Notre perception du goût passe par un ensemble de protéines, principalement logées à la surface des papilles gustatives de notre langue, et qui nous permettent d’identifier les cinq saveurs de base (salé, sucré, acide, amer et umami) et toutes les variantes autour de celles-ci. Pour chaque type de saveur les scientifiques ont pu associer une famille de gènes (et donc de protéines) bien spécifiques, mais nous sommes encore très loin de connaître toutes les protéines associées au sens du goût.

Ainsi, les saveurs sucrée et umami (qui est souvent associé au goût de viande et plus particulièrement à l’acide aminé glutamate) viennent de l’activation de la famille de récepteurs TAS1R (pour Taste Receptor, tout simplement), qui fonctionnent sous forment de dimères. L’amertume est perçue grace aux récepteurs TAS2R, et ces protéines sont très semblables à nos récepteurs olfactifs (elles comportent sept hélices alpha ancrées dans la membrane). Pour ces deux familles de récepteurs, des petites molécules (ou parfois même des protéines) vont se fixer à leur surface, ce qui va initier un signal aboutissant à la sensation de goût dans notre cerveau. Et comme leurs cousins olfactifs, ces récepteurs gustatifs sont sensibles à la chiralité des molécules qui vont interagir avec eux. Ce qui signifie par exemple que les acides aminés n’ont pas le même goût, selon que l’on considère leur forme L (la plus courante dans la nature) ou D.

L’hétérodimère TAS1R2-TAS1R3 (en magenta et cyan, pdb 5x2m) permet la perception du goût sucré, tandis que TAS2R (en vert TAS2R, pdb 8xqt) sert à la perception de l’amertume.

La perception des goûts salé et acide repose quant à elles sur des canaux ioniques, soit des protéines qui permettent à des ions de traverser la membrane cellulaire. Le canal à sodium SCN permet de percevoir le sel (via ses ions Na+), tandis que les otopétrines forment des canaux à protons responsable de la sensation d’acidité chez les mammifères.

Le canal à sodium (en orange, pdb 7dtd) nous permet de percevoir le salé, tandis que le canal à protons (en violet, pdb 6nf6) sert à la perception de l’acidité.

Mais toutes les espèces ne sont pas également dotées en récepteurs gustatifs, et l’assortiment de protéines dont elles disposent pour apprécier leur nourriture est souvent lié à leur régime alimentaire. Au fil de l’évolution, certaines espèces ont ainsi perdu leur capacité à percevoir certaines saveur tandis que d’autres disposent d’un large arsenal de récepteurs. Parmi les vertébrés, les amphibiens possèdent ainsi le plus large répertoire de chémorécepteurs (pour la perception des goûts et des odeurs). Cette particularité est peut-être due au fait qu’au cours de leur cycle de vie, les amphibiens sont amenés à occuper, et à se nourrir dans, des habitats variés (aquatique et terrestre). Inversement, le répertoire en récepteurs gustatifs des mammifères marins est particulièrement appauvri, ce qui serait du à une alimentation où les proies sont avalées toutes entières. C’est également le cas des pingouins, qui sont privés des récepteurs de type TAS1R et TAS2R, et ne peuvent dont percevoir que le salé et l’acidité.

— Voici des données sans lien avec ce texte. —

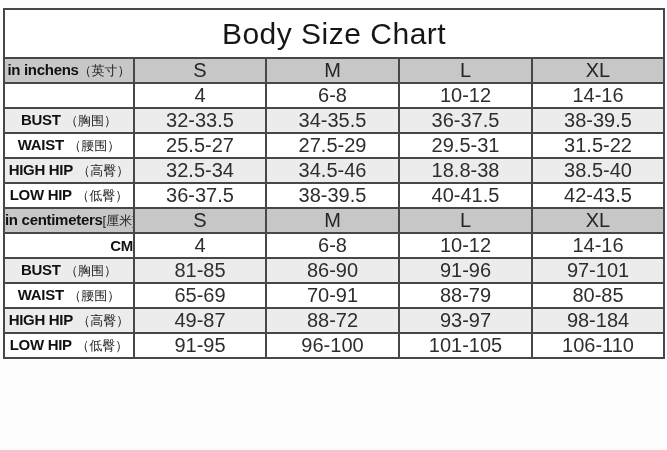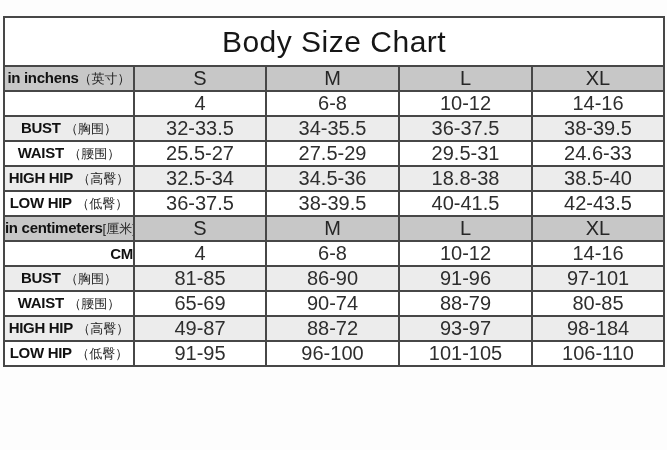"Body Size Chart" table.size-chart { top: 16px -> 8px }
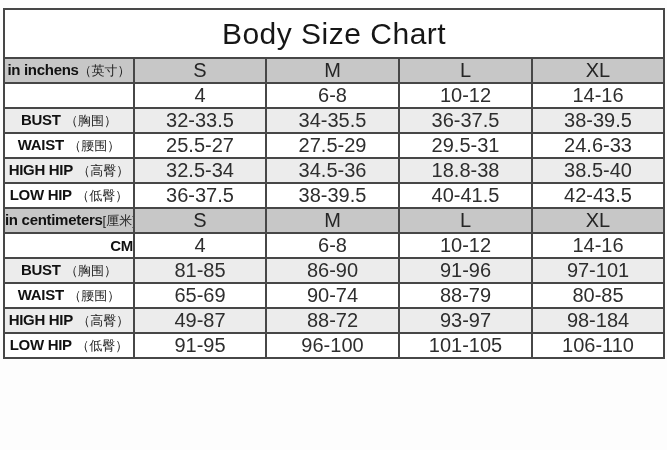"24.6-33" td.num { text: 24.6-33 -> 31.5-22 }
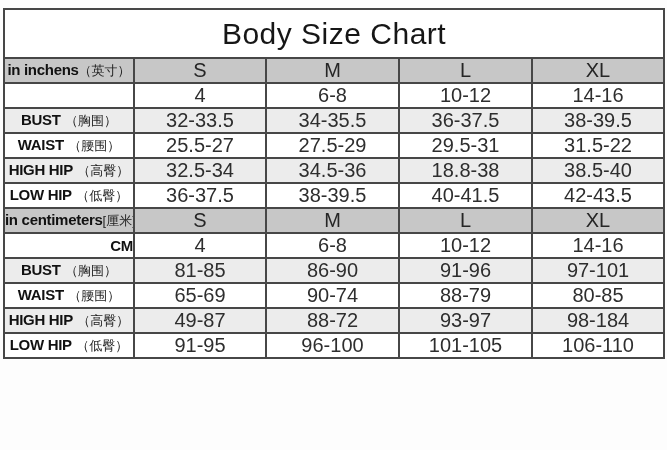"34.5-36" td.num { text: 34.5-36 -> 34.5-46 }
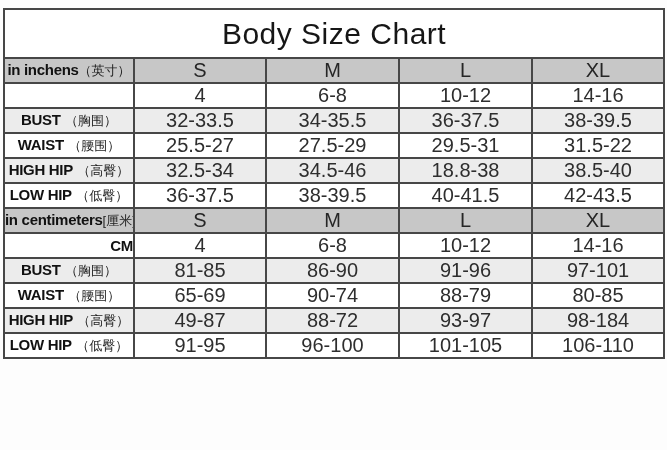"90-74" td.num { text: 90-74 -> 70-91 }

Du côté des mammifères, on sait également que le panda n’exprime plus la protéine TAS1R1, nécessaire pour percevoir l’umami, et que cette évolution est associé au passage au régime herbivore de l’espèce (qui appartient à l’origine à l’ordre des carnivores). Chez les chats, c’est la protéine TAS1R2 qui fait défaut, si bien que ceux-ci sont indifférents au sucre. Par ailleurs, comme toutes les autres protéines, les récepteurs gustatifs d’une même famille présentent souvent des petites variation de séquence d’une espèce à l’autre. Ainsi, une étude récente sur les récepteurs TAS1R1-TAS1R3 (qui servent pour sentir l’iumami) chez le chat a montré que, du fait de cette variabilité en séquence, ces protéines ne sont pas activées pas les mêmes molécules (ou pas avec la même intensité) que leurs équivalents humains. Et parmi les molécules qui vont entraîner une sensation d’umami particulièrement forte chez les chats, on trouve notamment des composés très présents dans le thon. Ce qui viendrait expliquer la passion de nos compagnons félins pour ce poisson.